### Extracted data

....

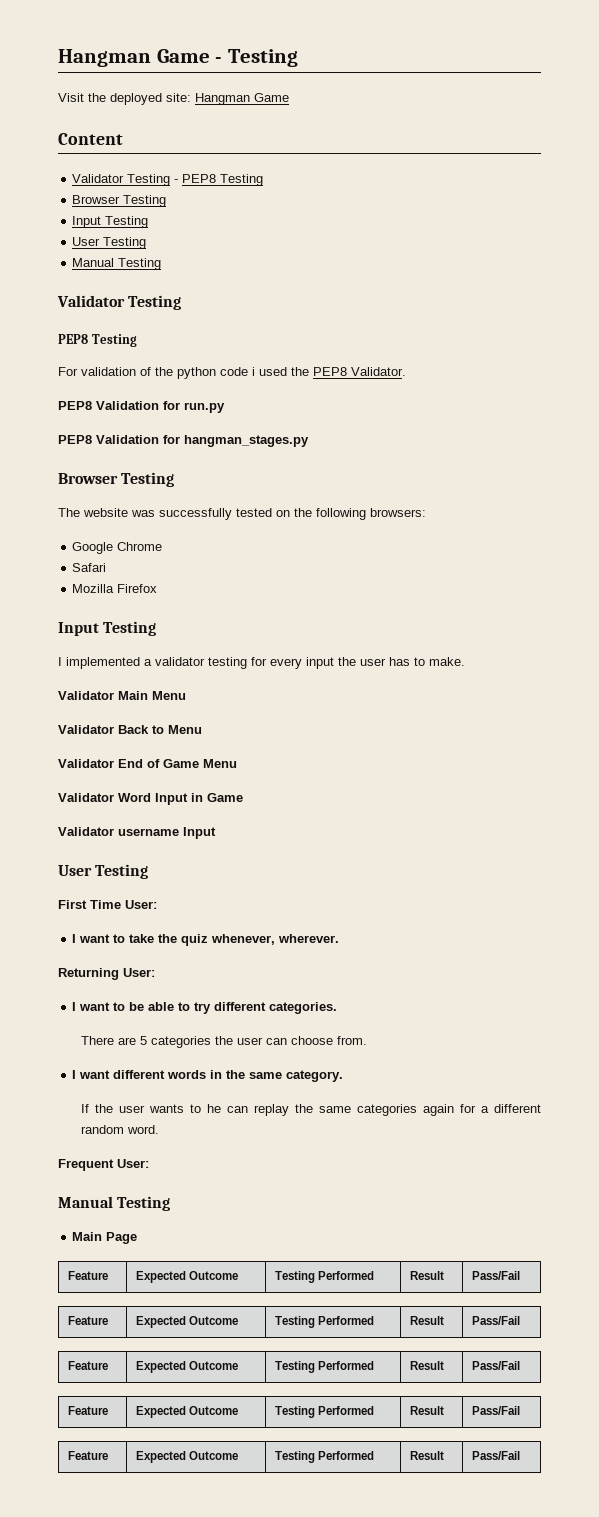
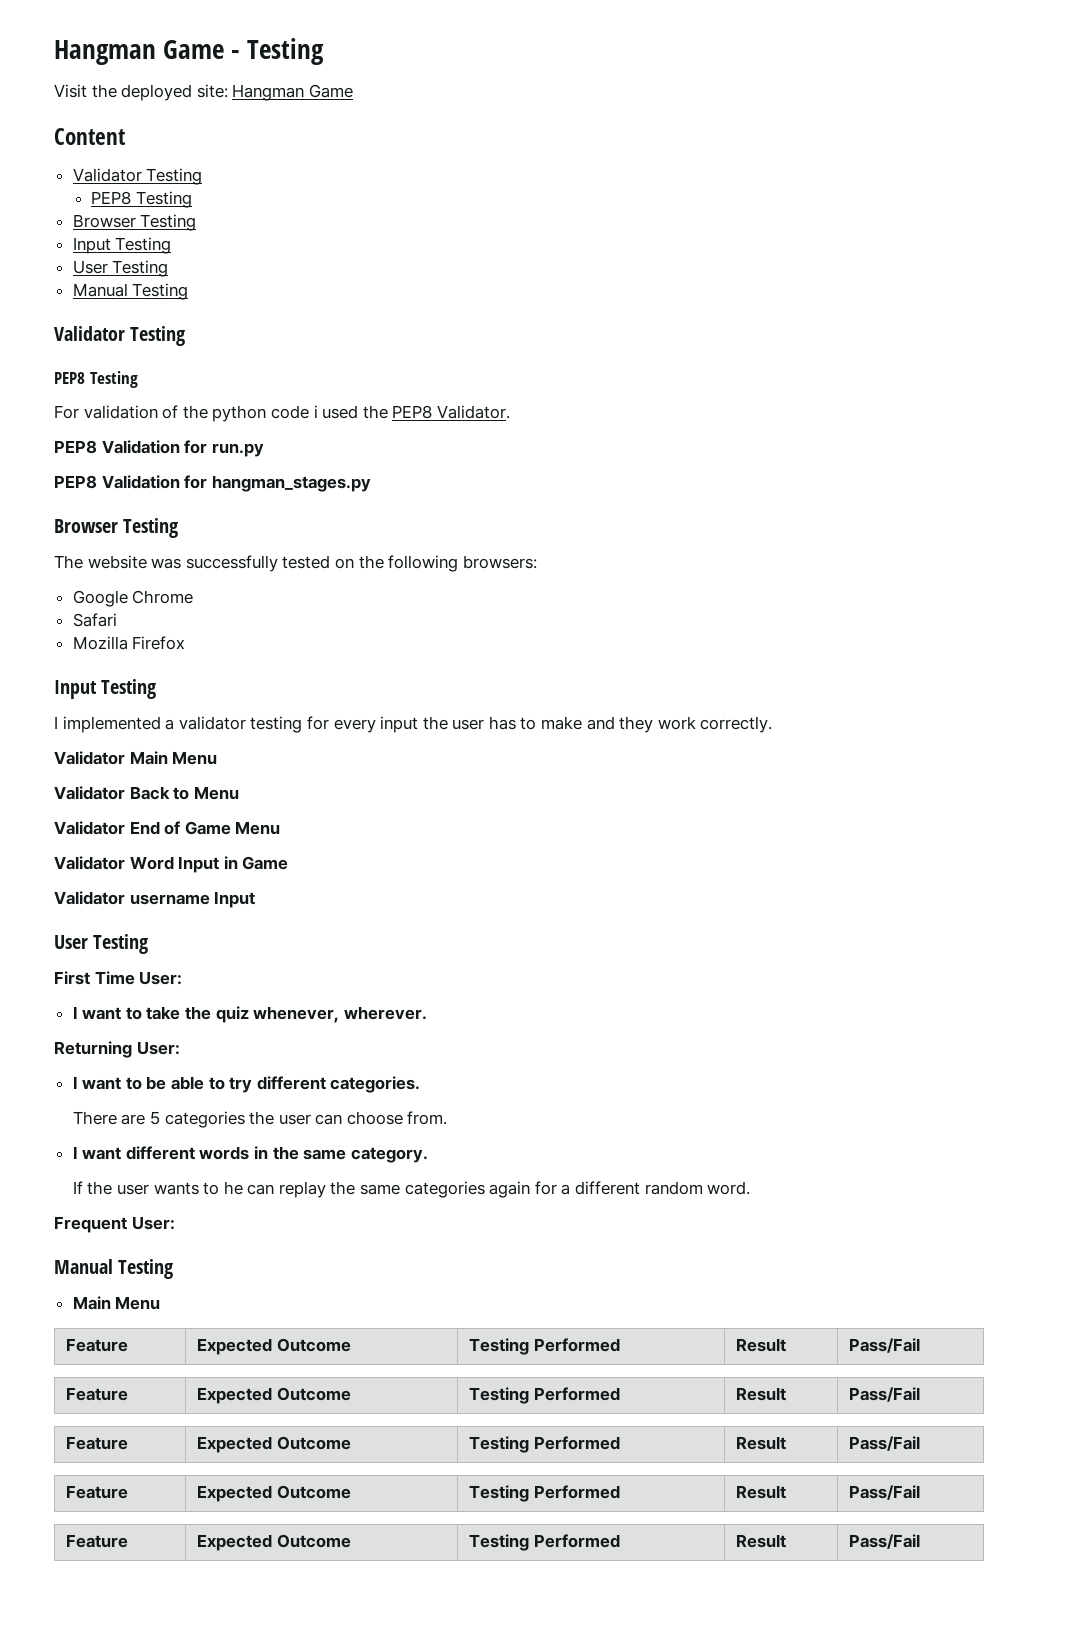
  Content
- Validator Testing - PEP8 Testing
+ Validator Testing
+ PEP8 Testing
- I implemented a validator testing for every input the user has to make.
+ I implemented a validator testing for every input the user has to make and they work correctly.
  Frequent User:
  Manual Testing
- Main Page
+ Main Menu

....

What is needed is the whole listing again, exactly as written, with the images left out.

### Your response
  Content
- Validator Testing - PEP8 Testing
+ Validator Testing
+ PEP8 Testing
- I implemented a validator testing for every input the user has to make.
+ I implemented a validator testing for every input the user has to make and they work correctly.
  Frequent User:
  Manual Testing
- Main Page
+ Main Menu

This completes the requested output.